**Exercise brief:**
Go through the entries below and tally each line holding the string "nowrap". Return the number only.

**Material provided:**
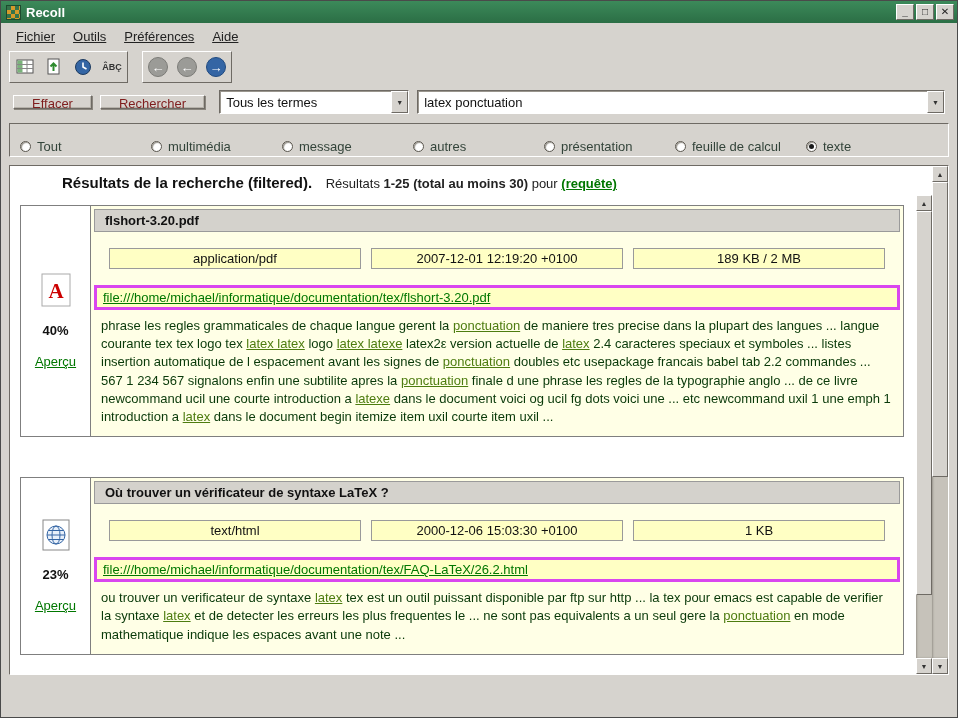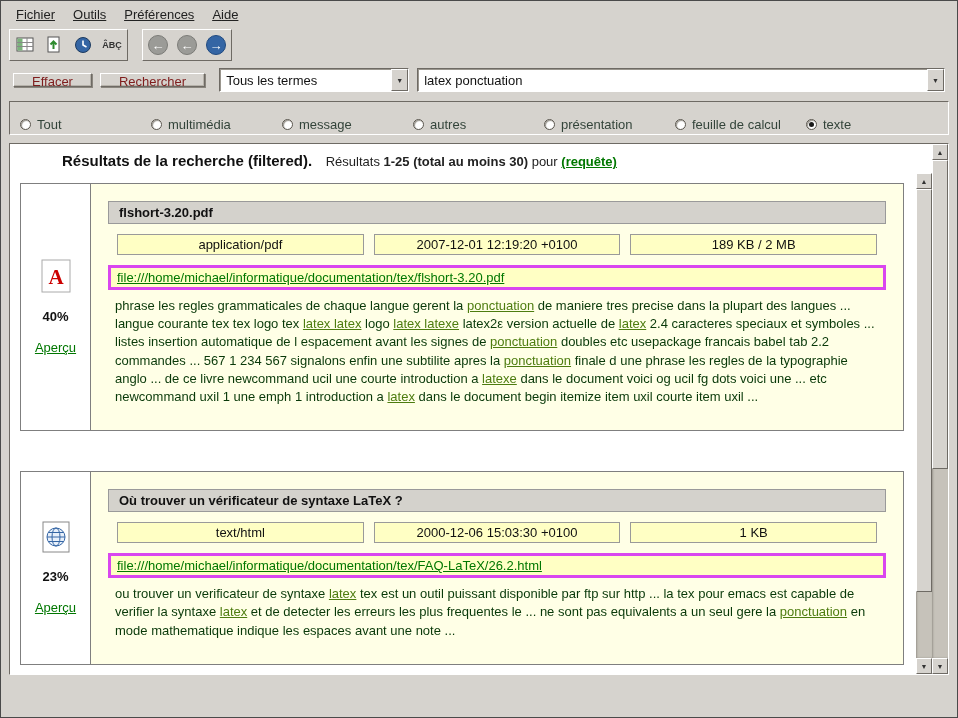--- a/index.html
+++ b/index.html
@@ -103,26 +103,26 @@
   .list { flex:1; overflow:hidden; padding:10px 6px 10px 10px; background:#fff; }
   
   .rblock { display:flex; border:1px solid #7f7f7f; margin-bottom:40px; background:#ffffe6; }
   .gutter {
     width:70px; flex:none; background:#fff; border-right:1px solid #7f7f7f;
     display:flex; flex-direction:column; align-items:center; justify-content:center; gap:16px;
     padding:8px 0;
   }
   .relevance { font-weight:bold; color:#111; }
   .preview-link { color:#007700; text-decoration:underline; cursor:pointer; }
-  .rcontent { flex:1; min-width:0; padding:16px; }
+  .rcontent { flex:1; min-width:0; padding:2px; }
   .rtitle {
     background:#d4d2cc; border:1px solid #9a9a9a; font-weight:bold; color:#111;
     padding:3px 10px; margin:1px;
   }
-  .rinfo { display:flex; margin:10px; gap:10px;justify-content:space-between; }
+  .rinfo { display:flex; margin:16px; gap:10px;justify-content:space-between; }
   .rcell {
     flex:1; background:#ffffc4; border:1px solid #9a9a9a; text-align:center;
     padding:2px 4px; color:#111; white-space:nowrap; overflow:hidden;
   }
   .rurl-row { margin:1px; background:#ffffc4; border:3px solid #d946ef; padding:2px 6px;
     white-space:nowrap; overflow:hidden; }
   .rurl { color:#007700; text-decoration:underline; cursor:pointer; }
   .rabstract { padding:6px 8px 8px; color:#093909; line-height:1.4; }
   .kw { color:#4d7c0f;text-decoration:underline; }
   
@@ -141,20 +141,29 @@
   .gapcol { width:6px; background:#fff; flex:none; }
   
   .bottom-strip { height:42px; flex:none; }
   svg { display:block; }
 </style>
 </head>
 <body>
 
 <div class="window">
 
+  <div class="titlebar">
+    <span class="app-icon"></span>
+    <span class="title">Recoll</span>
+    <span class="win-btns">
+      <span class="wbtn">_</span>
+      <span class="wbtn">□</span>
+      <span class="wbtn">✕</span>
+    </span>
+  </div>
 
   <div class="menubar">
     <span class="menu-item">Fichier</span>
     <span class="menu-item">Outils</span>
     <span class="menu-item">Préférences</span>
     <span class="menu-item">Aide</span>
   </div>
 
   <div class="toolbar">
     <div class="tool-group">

--

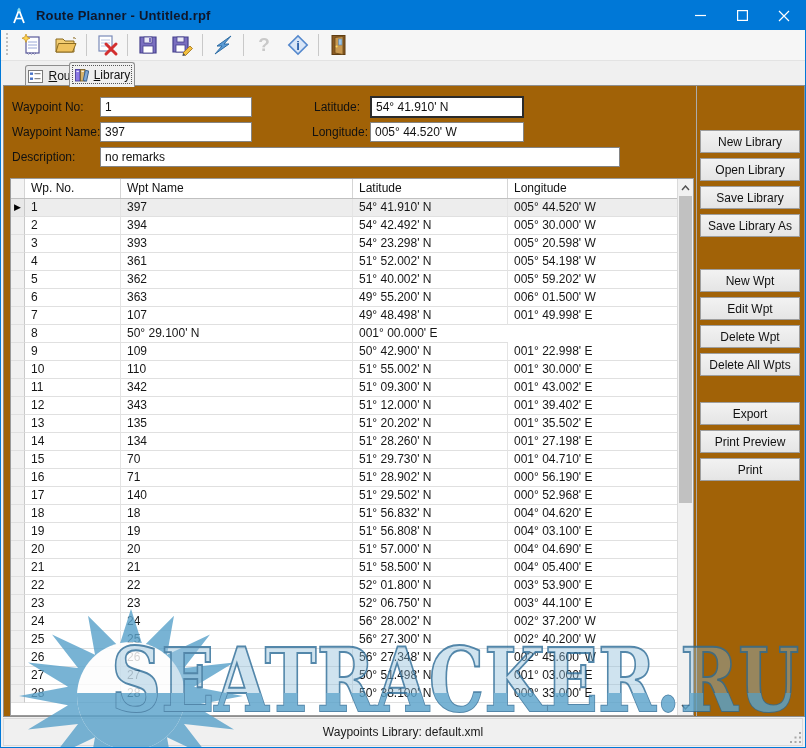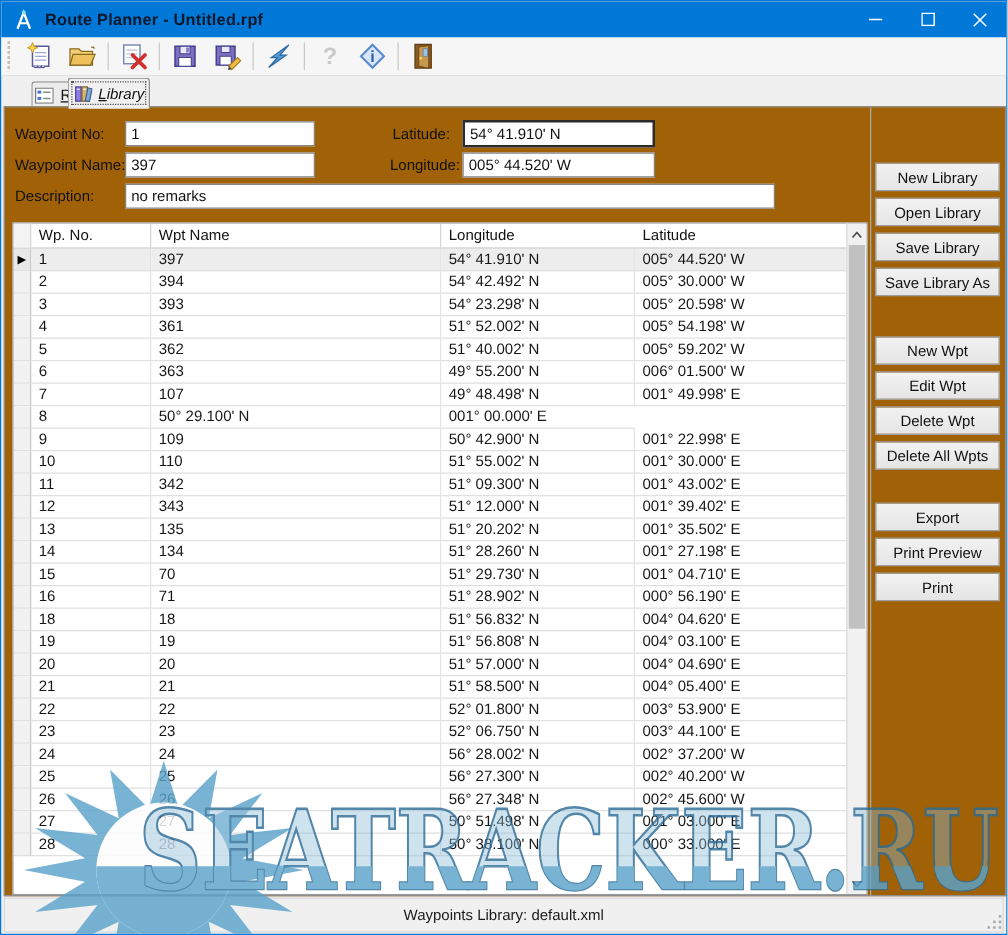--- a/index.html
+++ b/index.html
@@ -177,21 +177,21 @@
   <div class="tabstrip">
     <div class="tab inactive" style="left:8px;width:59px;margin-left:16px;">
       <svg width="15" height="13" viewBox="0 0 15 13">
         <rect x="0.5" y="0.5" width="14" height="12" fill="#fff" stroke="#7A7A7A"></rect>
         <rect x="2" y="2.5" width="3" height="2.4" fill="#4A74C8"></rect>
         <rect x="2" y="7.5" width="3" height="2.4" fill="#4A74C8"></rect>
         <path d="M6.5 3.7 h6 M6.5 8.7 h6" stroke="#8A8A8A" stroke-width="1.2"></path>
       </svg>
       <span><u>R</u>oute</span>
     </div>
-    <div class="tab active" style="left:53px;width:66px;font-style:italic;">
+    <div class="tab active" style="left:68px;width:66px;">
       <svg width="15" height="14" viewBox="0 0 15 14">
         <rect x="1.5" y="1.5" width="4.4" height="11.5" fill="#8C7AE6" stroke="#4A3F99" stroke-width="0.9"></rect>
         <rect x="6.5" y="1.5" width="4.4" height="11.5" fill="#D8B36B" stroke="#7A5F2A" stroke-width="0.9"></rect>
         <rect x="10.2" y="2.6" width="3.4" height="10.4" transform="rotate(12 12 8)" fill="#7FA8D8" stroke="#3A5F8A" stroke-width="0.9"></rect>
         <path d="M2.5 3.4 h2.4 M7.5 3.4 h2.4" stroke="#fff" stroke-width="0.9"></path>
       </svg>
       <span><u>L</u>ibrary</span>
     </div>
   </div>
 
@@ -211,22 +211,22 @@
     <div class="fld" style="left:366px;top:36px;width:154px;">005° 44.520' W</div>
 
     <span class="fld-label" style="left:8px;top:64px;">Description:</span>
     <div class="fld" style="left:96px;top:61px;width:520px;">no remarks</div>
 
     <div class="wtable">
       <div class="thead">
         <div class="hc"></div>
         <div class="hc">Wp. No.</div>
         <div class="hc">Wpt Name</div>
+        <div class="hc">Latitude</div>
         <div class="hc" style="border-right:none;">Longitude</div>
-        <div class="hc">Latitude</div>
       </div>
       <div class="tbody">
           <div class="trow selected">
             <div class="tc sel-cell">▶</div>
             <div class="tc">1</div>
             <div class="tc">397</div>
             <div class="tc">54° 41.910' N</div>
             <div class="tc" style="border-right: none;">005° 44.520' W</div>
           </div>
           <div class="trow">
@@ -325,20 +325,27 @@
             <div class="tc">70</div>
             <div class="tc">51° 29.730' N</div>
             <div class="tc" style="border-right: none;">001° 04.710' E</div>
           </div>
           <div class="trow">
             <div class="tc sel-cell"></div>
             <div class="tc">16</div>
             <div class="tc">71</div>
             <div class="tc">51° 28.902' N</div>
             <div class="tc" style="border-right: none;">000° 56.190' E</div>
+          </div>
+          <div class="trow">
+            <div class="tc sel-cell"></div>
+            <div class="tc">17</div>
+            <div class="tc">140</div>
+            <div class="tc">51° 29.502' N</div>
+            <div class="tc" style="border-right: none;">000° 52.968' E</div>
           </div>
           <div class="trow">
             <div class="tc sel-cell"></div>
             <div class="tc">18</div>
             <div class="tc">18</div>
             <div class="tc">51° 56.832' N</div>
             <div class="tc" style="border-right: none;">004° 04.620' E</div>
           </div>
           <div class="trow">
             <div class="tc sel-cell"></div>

**Reply:**
2